## WORK TASK
Give back exactly the lines running from the line with "- Why This is" to the end of the entries, and only those lines.

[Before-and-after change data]
______________________________

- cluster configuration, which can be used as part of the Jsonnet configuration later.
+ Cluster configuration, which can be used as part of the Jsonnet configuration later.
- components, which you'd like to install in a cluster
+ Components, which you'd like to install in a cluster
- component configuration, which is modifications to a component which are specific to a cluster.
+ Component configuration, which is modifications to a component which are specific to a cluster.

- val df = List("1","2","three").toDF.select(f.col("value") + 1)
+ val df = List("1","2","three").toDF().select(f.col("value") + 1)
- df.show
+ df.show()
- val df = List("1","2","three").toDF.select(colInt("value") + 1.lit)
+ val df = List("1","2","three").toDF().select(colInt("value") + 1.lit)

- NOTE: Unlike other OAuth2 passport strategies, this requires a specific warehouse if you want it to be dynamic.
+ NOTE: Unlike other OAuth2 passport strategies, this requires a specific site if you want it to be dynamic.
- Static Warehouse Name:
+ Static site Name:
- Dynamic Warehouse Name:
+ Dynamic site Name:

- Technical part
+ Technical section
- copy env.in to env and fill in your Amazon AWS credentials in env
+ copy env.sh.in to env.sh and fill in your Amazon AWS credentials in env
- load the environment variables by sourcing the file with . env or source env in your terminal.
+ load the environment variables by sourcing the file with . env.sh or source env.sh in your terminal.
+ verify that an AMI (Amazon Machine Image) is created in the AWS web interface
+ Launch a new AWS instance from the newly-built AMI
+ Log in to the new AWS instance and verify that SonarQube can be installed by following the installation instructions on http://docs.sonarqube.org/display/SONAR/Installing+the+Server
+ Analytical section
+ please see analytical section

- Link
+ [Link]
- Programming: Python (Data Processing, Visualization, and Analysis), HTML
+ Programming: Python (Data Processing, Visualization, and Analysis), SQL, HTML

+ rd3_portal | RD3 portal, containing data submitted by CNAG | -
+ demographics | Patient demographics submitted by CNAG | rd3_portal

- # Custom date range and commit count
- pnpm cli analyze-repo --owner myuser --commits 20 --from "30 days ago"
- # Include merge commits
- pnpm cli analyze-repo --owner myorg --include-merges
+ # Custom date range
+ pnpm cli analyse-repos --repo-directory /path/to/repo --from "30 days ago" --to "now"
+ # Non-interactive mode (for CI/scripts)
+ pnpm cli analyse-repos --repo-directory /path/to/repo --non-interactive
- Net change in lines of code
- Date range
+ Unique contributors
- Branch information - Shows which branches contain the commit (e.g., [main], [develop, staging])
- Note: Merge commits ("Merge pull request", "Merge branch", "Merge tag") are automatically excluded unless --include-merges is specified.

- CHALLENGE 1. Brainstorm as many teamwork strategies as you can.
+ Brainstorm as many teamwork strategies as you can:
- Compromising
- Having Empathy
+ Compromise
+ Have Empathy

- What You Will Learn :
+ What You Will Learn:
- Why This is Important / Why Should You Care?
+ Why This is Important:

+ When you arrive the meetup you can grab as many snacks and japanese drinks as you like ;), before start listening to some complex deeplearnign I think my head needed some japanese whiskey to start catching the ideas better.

______________________________

## TASK ANSWER
- Why This is Important / Why Should You Care?
+ Why This is Important:

+ When you arrive the meetup you can grab as many snacks and japanese drinks as you like ;), before start listening to some complex deeplearnign I think my head needed some japanese whiskey to start catching the ideas better.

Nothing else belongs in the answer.